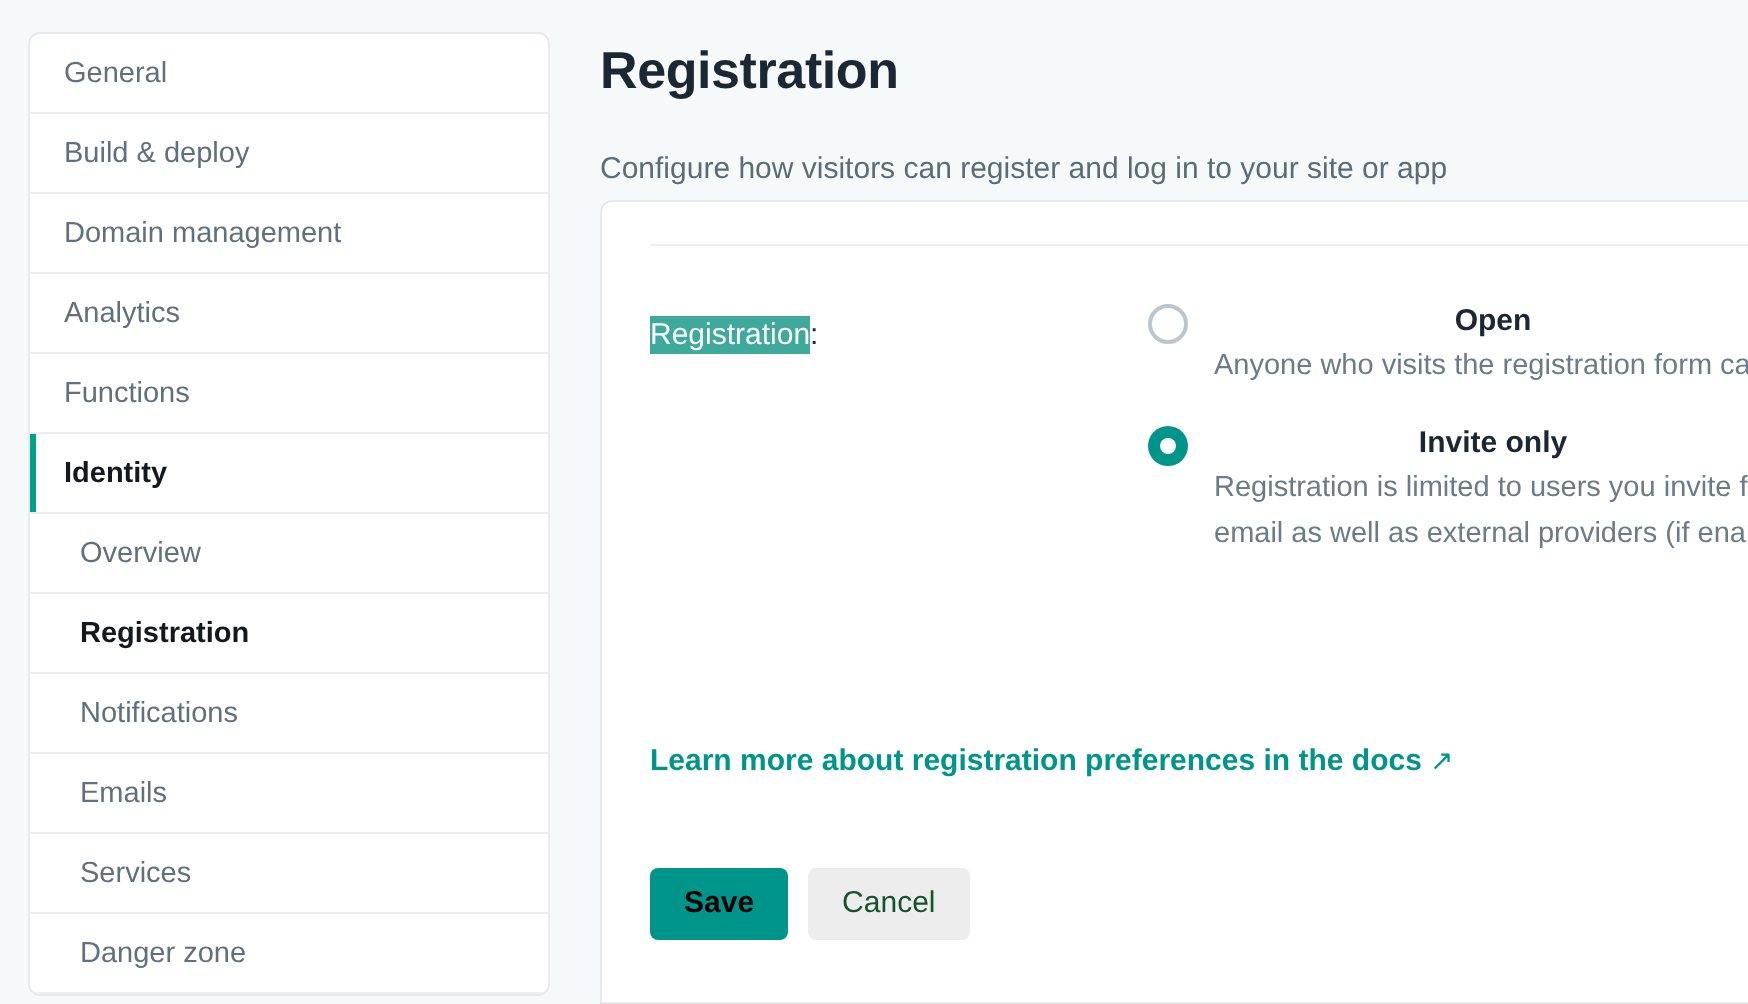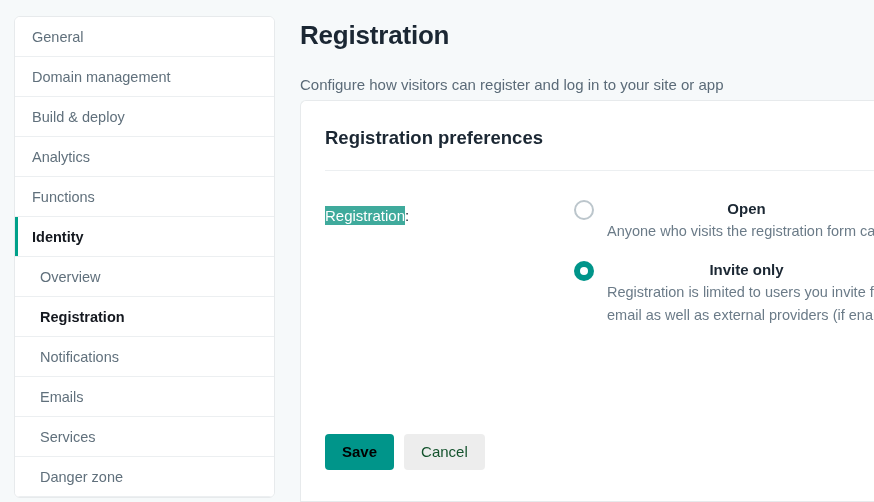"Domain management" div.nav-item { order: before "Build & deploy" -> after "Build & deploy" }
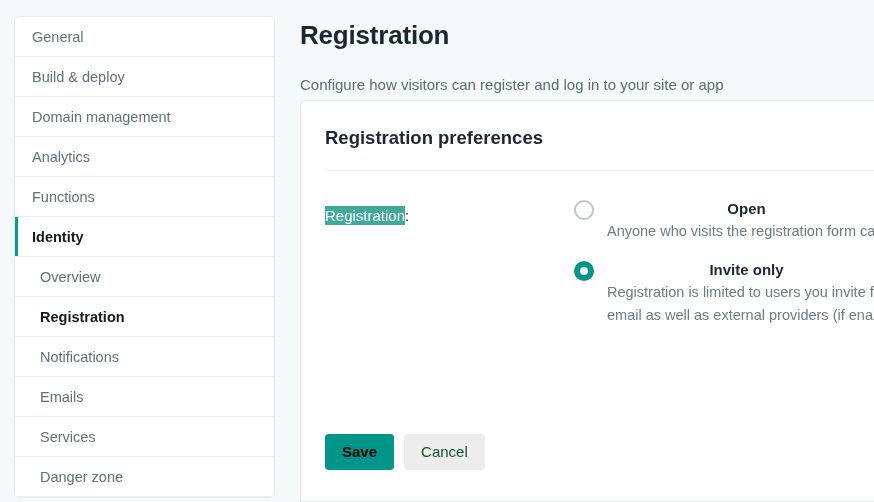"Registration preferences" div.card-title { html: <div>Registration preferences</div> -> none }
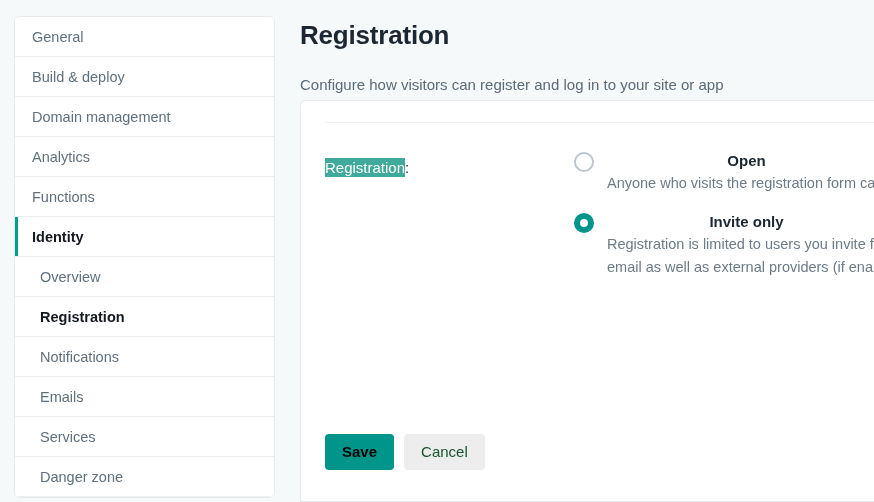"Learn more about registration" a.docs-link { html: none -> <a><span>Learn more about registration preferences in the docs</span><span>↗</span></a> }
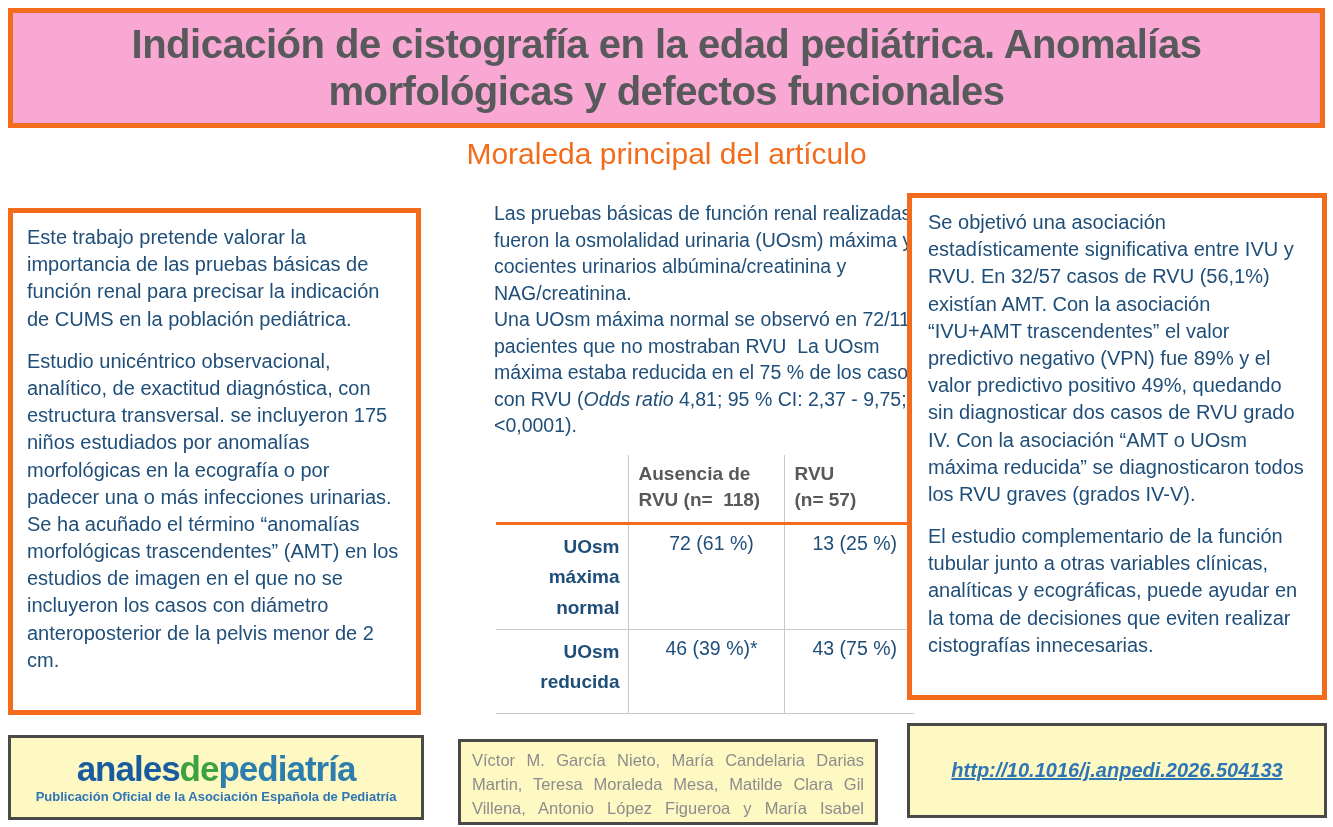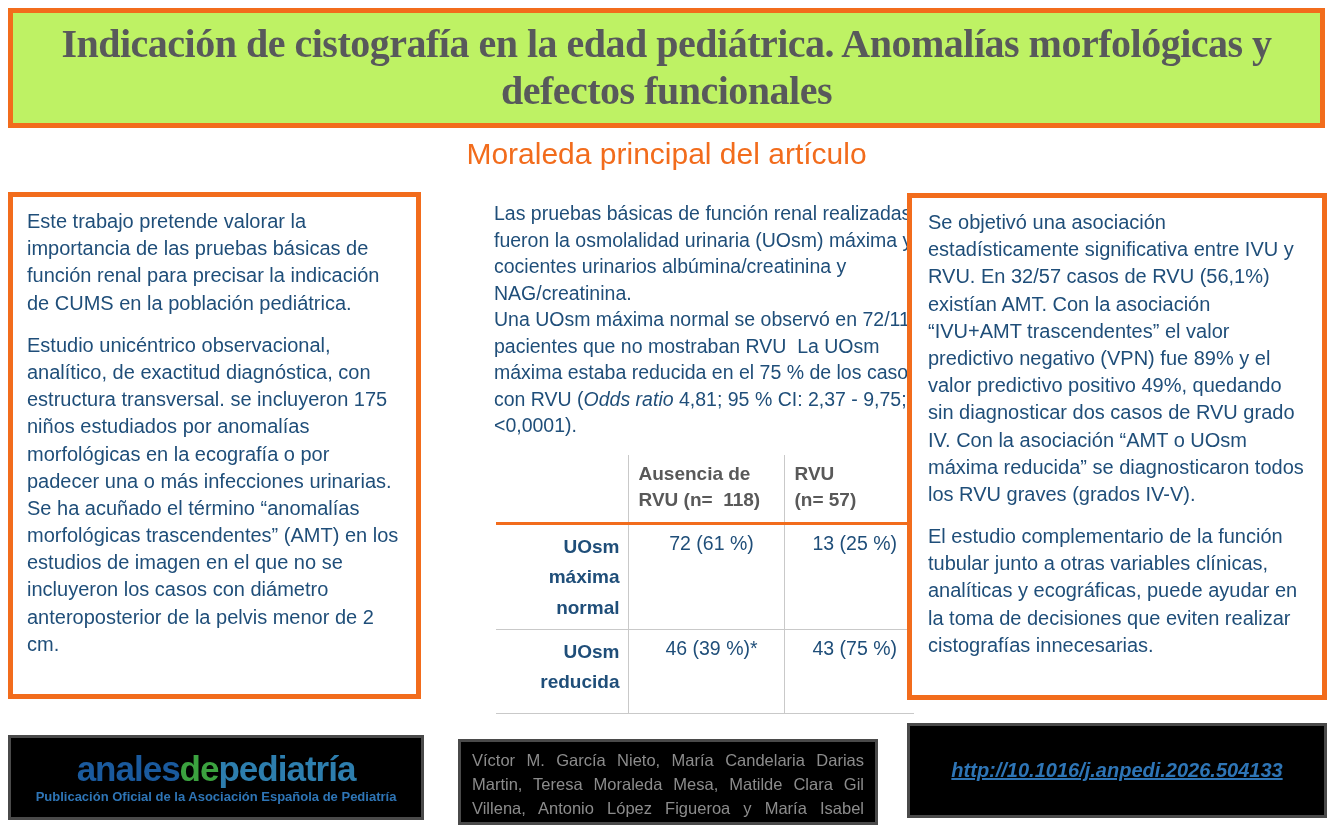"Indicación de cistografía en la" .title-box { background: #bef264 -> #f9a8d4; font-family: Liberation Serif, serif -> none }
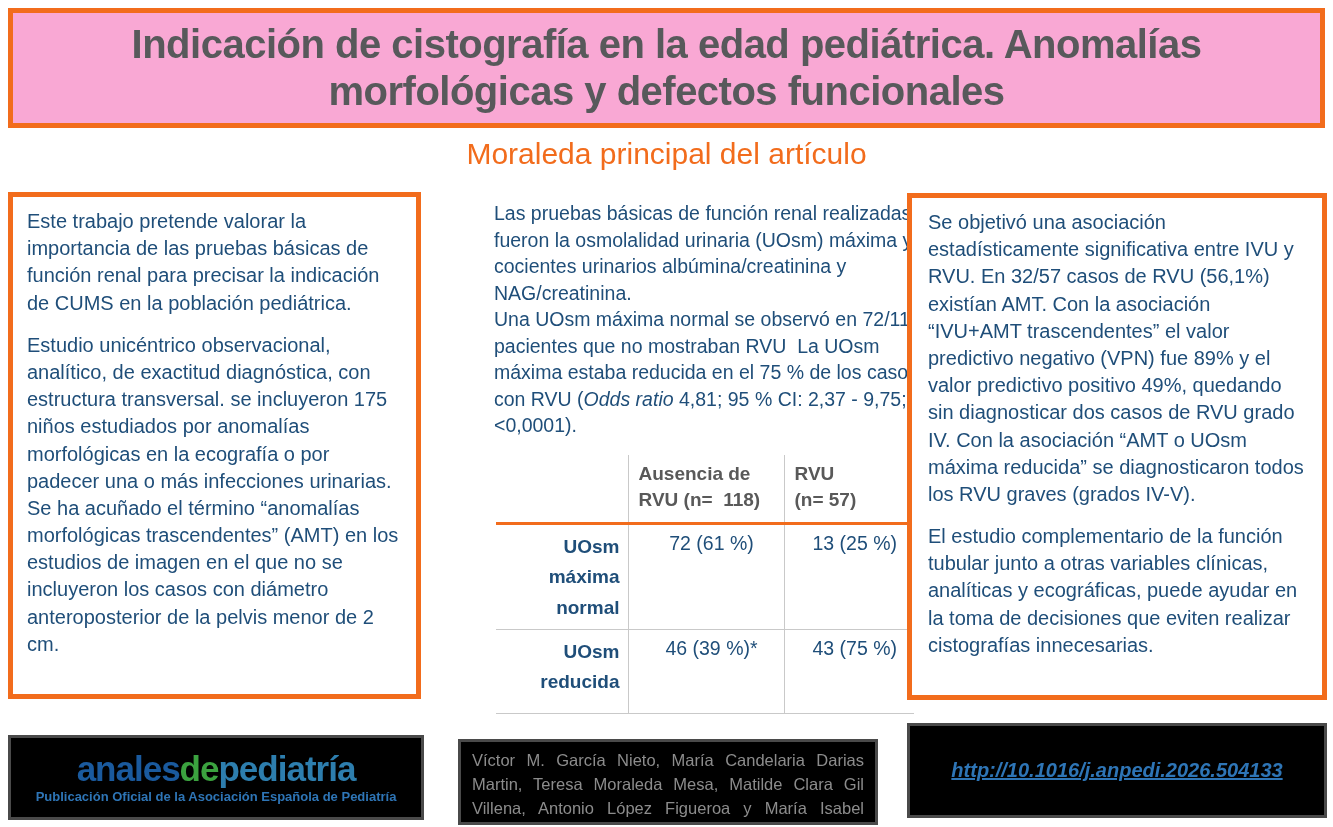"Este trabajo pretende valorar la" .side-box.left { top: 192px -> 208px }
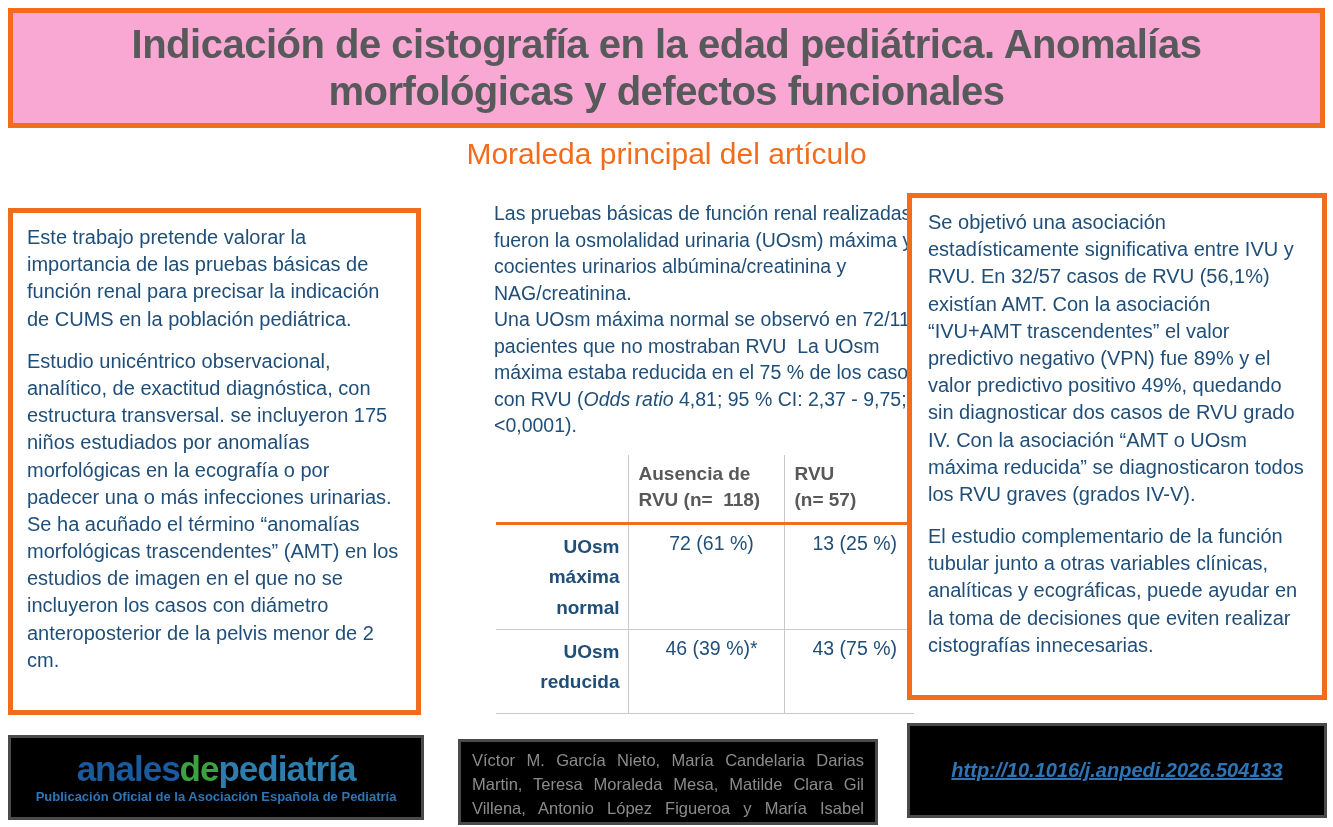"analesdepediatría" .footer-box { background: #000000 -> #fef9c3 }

• WORK TO BE COMPLETED: Locate "trabajo pretende valorar" in the listing above, then print exactly the lines from that line through the final one, omitting all pictures.

• ANSWER SPACE:
"Este trabajo pretende valorar la" .side-box.left { top: 192px -> 208px }
"analesdepediatría" .footer-box { background: #000000 -> #fef9c3 }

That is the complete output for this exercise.